There has always been a culture of royal patronage on this side of the Atlantic, and to a degree many barons etc would have their own musicians on site too.

In the modern setting that could be seen as the support the ENO have received from governmental sources, and smaller local groups get some through local councils or lottery grants or whatever. In the UK in the last twenty years the changes in the patronage of the arts has been dramatic. They were stripped to the bone, leaving many without hope of being succesful in fields that they were born into then thankfully the Labour Party (not a party I have ever voted for) insisted all major galleries and museum be free to enter, there has been an increase in funding towards community level efforts and things, while still woefully short of the mark IMO are getting better.

Private market ethics are all good and well if you are rich enough to enjoy the benefits but for the rank and file it would be the death of their imagination.

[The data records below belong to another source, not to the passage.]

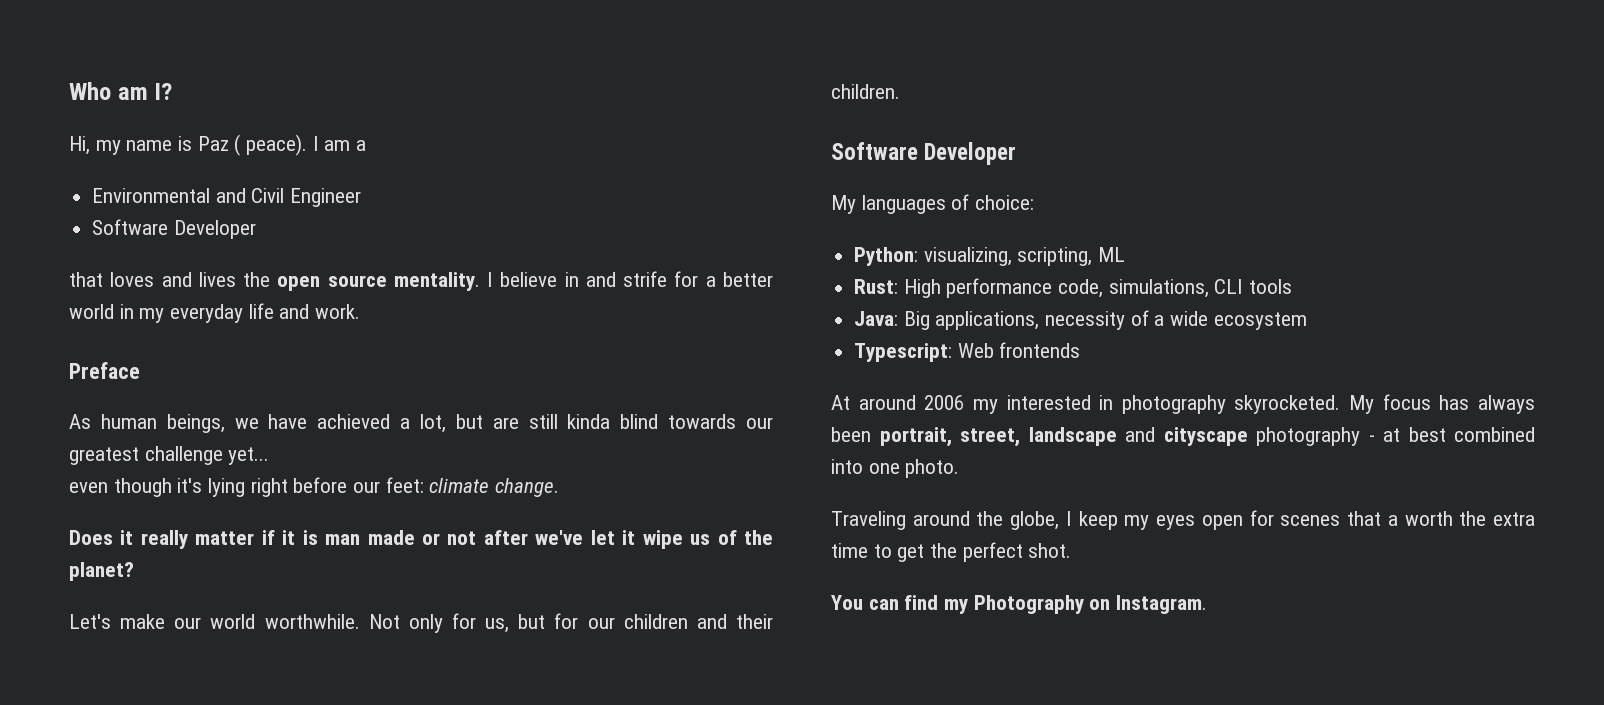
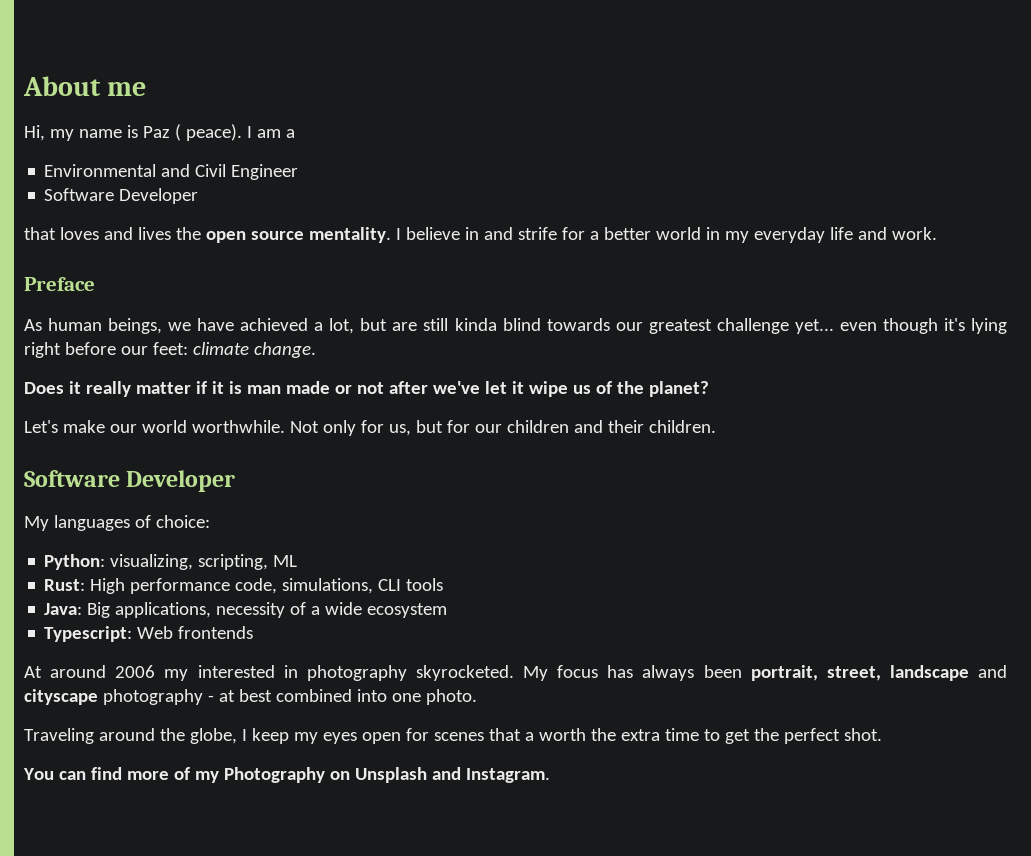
[69,82,173,100] Who am I? -> [23,76,147,96] About me
(270, 456) // -> (834, 326) none
(939, 602) none -> [126,767,190,780] more of
(1111, 604) none -> [354,767,461,783] Unsplash and

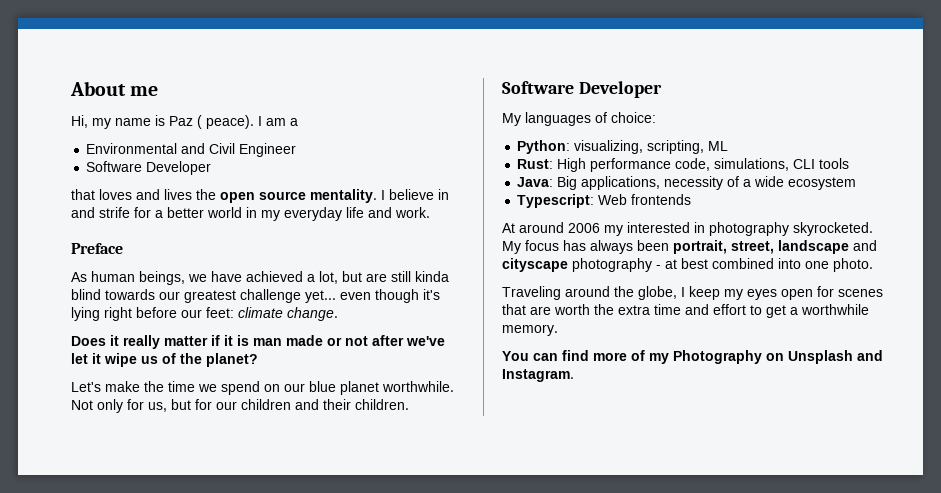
[109,420,187,433] our world -> [144,381,379,395] the time we spend on our blue planet
[524,732,534,741] a -> [530,306,551,315] are
[703,728,882,744] to get the perfect shot. -> [685,304,869,318] [502,324,558,336] and effort to get a worthwhile memory.

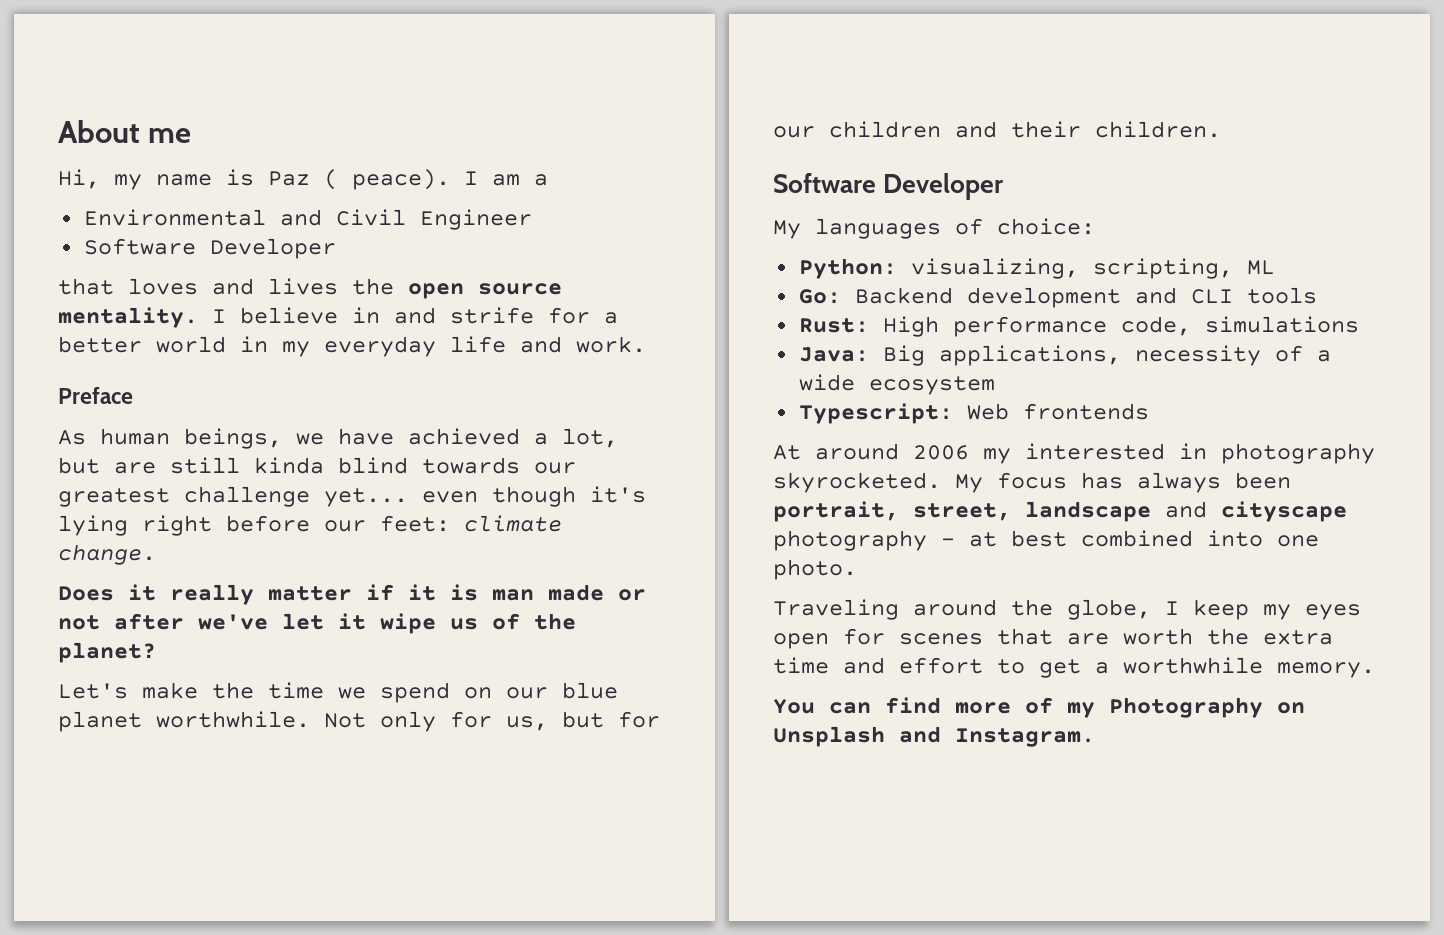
(729, 146) none -> [798,287,1317,308] // Go: Backend development and CLI tools
[714,158,850,171] simulations, CLI tools -> [1204,316,1359,333] simulations

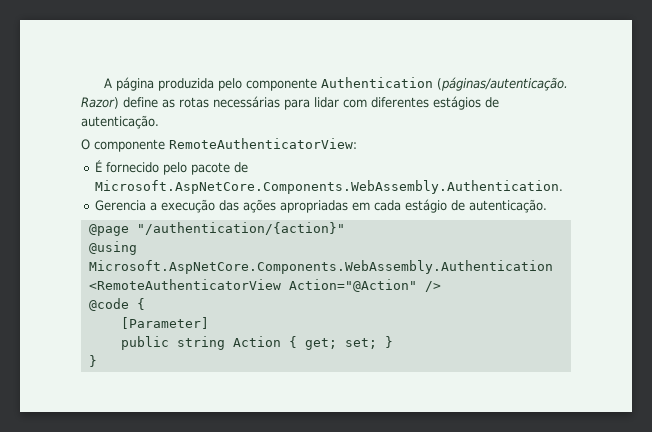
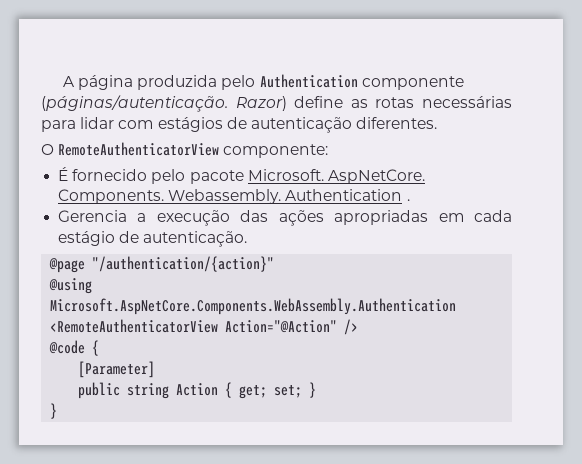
[245,77,433,91] componente Authentication -> [259,74,464,90] Authentication componente
[371,97,429,108] diferentes -> (154, 124) none
[81,115,159,129] autenticação. -> [250,117,438,133] autenticação diferentes.
[94,138,357,152] componente RemoteAuthenticatorView: -> [58,142,329,158] RemoteAuthenticatorView componente:
[233,162,248,173] [94,180,563,194] de Microsoft.AspNetCore.Components.WebAssembly.Authentication. -> [247,169,425,184] [58,189,410,204] Microsoft. AspNetCore. Components. Webassembly. Authentication .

In my opinion no access to art = no magic to inspire

Im in a lucky position that I have connections to various musical bodies, one of my lodgers is a designer for theatres and the other (sonnie) is a painter. In all seriousness there isn't a week when we don't get at least one offer for tickets to the latest show (in whatever field), as a household we do rather well in this regard. Ten years ago it wasn't so wonderful and free/subsidised museums, concerts and galleries were my saviours.

Let them eat cake, listen to Dvorak and see the Scream. And I want to be one of 'them'.

Who knows what it can inspire?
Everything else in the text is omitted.